The tip of a croissant, baked by Paris’ top pâtissier, the smell of lamb steaming from a tagine: some things aren’t possible to take home. Most recently on the Greek island of Patmos, this was the Sfakiani pita made with honey and fresh cheese. The way the honey had tasted with the warm cheese and bread was a combination of sweet and pungent, and the flavor of the honey was distinct. I found a Grecian food store stocked with thyme, flower and pine honey; I settled on the thyme. At home I’d try to replicate the experience so I could share it with my family, who wasn’t with me on the trip. To cook a recipe collected from one’s travels is another form of remembering, less with the mind than with the senses, drawing an experience from the past and making it come alive again, folding distance into presence.

I’ve tried and failed many times before. Bewitched by French butter magic, one morning in my kitchen I made a batch of croissant dough too oversized for my Kitchenaid mixer and watched in horror as it leapt up the paddle and crawled into the motor (it had to be boxed and sent away for repair). I had been going for that golden crispiness, the way the exterior crust flakes against the taste of the soft inside layers. It’s easier to buy a box of Trader Joe’s frozen pain au chocolat and leave them out overnight to morph into the extraordinary. I can’t replicate that morning breakfast in Marrakesh, either. My husband hates lamb and I have no idea how to solve the mystery of the flatbread that accompanied it.

I’m having better luck with the dishes that come from the small taverna that my friend and I found along the waterfront in the port town of Skala. We traveled to the island of Patmos for a writing workshop with Mary Karr and George Saunders. Our hotel was a 10-minute drive from town and didn’t serve lunch or dinner, so we got to know the local taxi drivers who took us to Skala for meals.

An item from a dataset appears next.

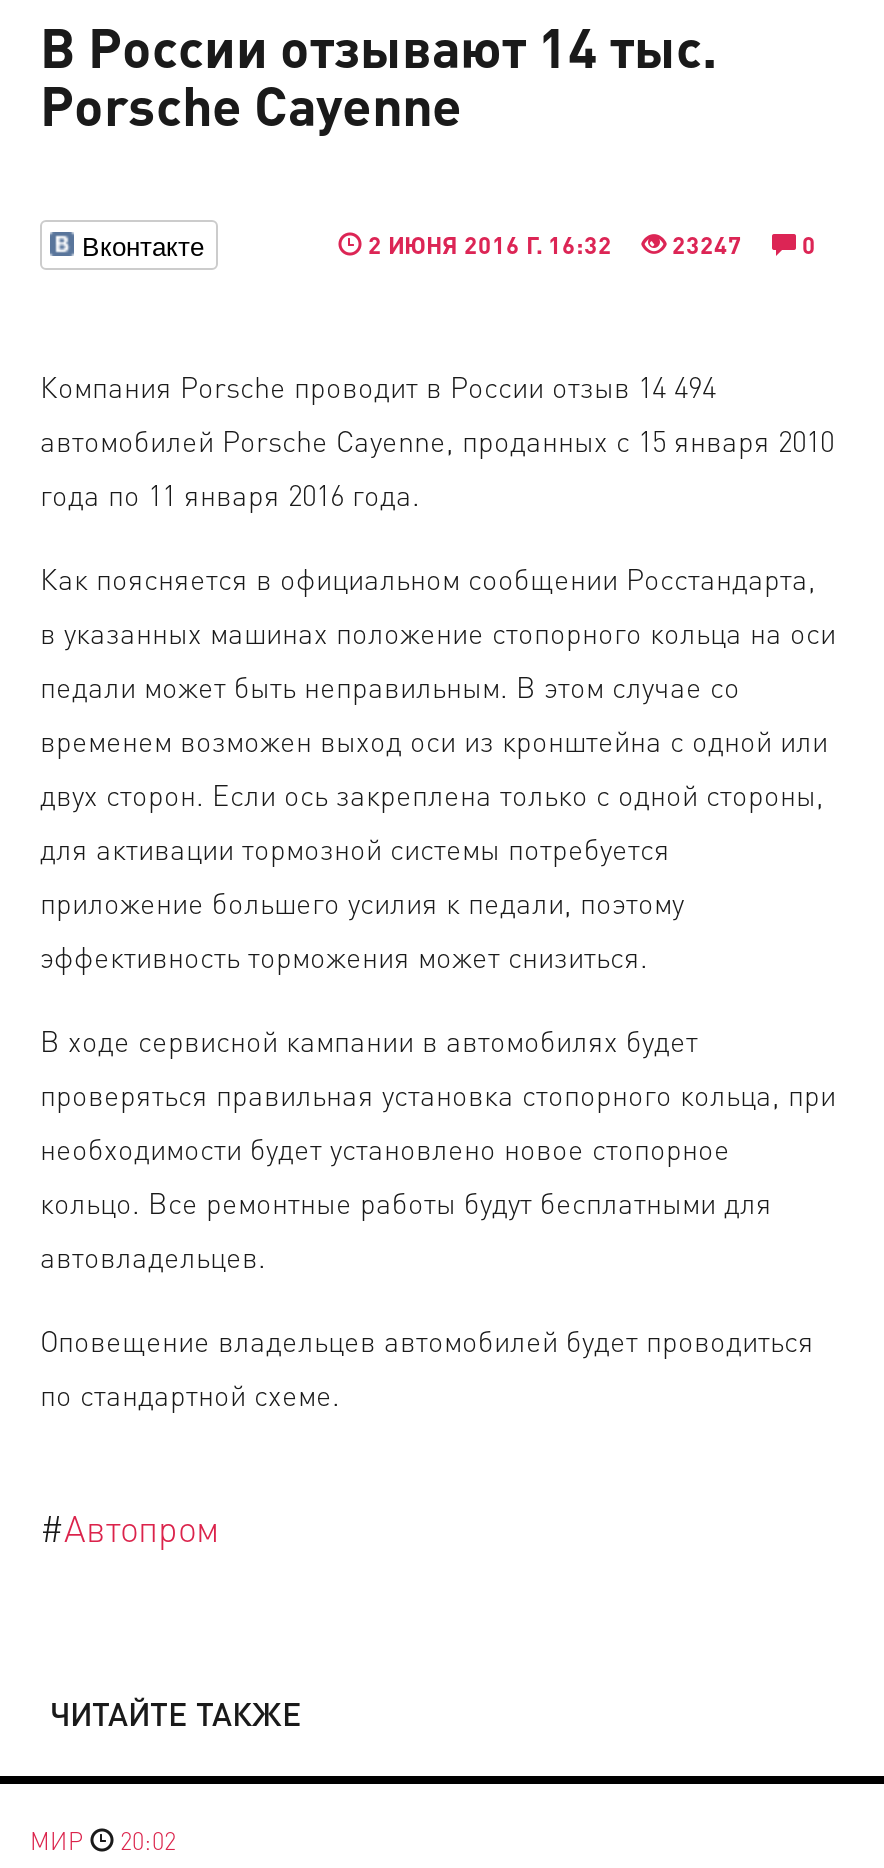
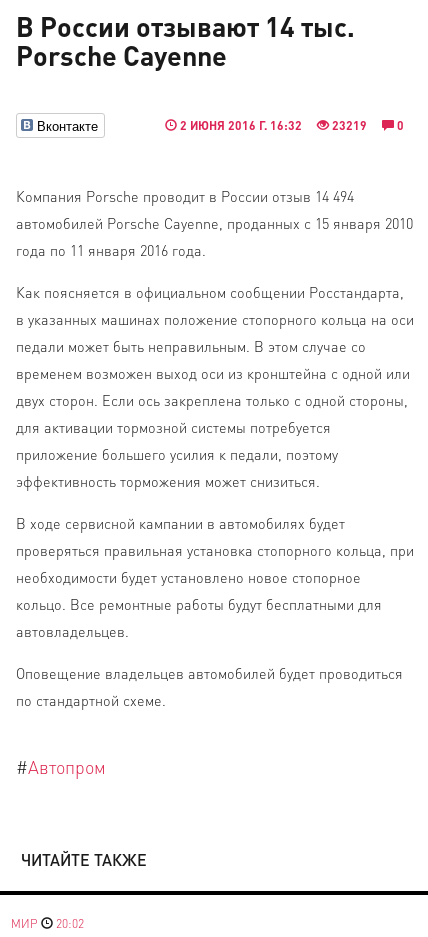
- 2 ИЮНЯ 2016 Г. 16:32 23247 0
+ 2 ИЮНЯ 2016 Г. 16:32 23219 0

The color of our taverna’s balcony distinguished it from the many others, all painted white and blue. Ours was a subtle green, the color of moss or lichen or a river stone. When we returned again for our third visit, every table was full. By then, the owner knew us. His name was Jiannis, Greek for John, which is funny, because something about him reminded me of John Malkevich, a similarity in the face, but also in demeanor, an understated amusement with the world, as if everything happening was a show. His humor kept him on the brink of annoyance, a narrow pleasure zone to escape to amidst the chaos of his popular restaurant.

And maybe now he was smirking at us, because we keep returning. We’d come again for the Sfakiani pita, one of those dishes to splurge on, a vacation privilege. Jiannis tells us to hold on for a few minutes until one of the tables opens up. His restaurant, Tzivaeri Taverna, is on the second floor and open only at night. The entire place is only around 15 tables. There’s no room to stand out of the way of the restaurant’s three busy workers–a teenaged boy who carries menus and waters, the lone waitress, and Jiannis–so my friend and I wait inside, where there’s a darkened bar and only one table filled with people I imagine to be either relatives or locals.

I look in the bar to find the name of the after-dinner drink Jiannis brings us every night on the house, a golden-hued little shot of honey and cinnamon. It looks and tastes more like an elixir than a cleaning product and we are enchanted by the flavors, but when we ask the name of what it is, neither of us understands. Later, in the same Grecian food store, we deduce it to be Rakomelo, a digestive spirit high in antioxidants. In Greece it’s often used as a home remedy for sore throats. So much for gastronomic sophistication; it’s no cognac or port, more like spiked Vitamin Water.

Jiannis gives us a good table, one with a view along the railing. The night before, a gust of wind had picked up our change, a 10 euro note that went up and over the balcony and disappeared into the street below. We watched it fly off and vanish among the crowd of tourists below, and though logistics made recovery impossible, I still looked for it down on the street, around tourists’ ankles. My friend, though, just shrugged and let it go. Maybe because we were here on this mythical, sacred island, I imagined some invisible portal that had opened and then quickly closed, a place to toss our gratitude. St. John wrote the Book of Revelations here in a cave up in the hills. A Greek Orthodox monastery, dedicated to him, was founded in 1088, and, like many Christian buildings, it was built over a sacred pagan site, a temple to Athena.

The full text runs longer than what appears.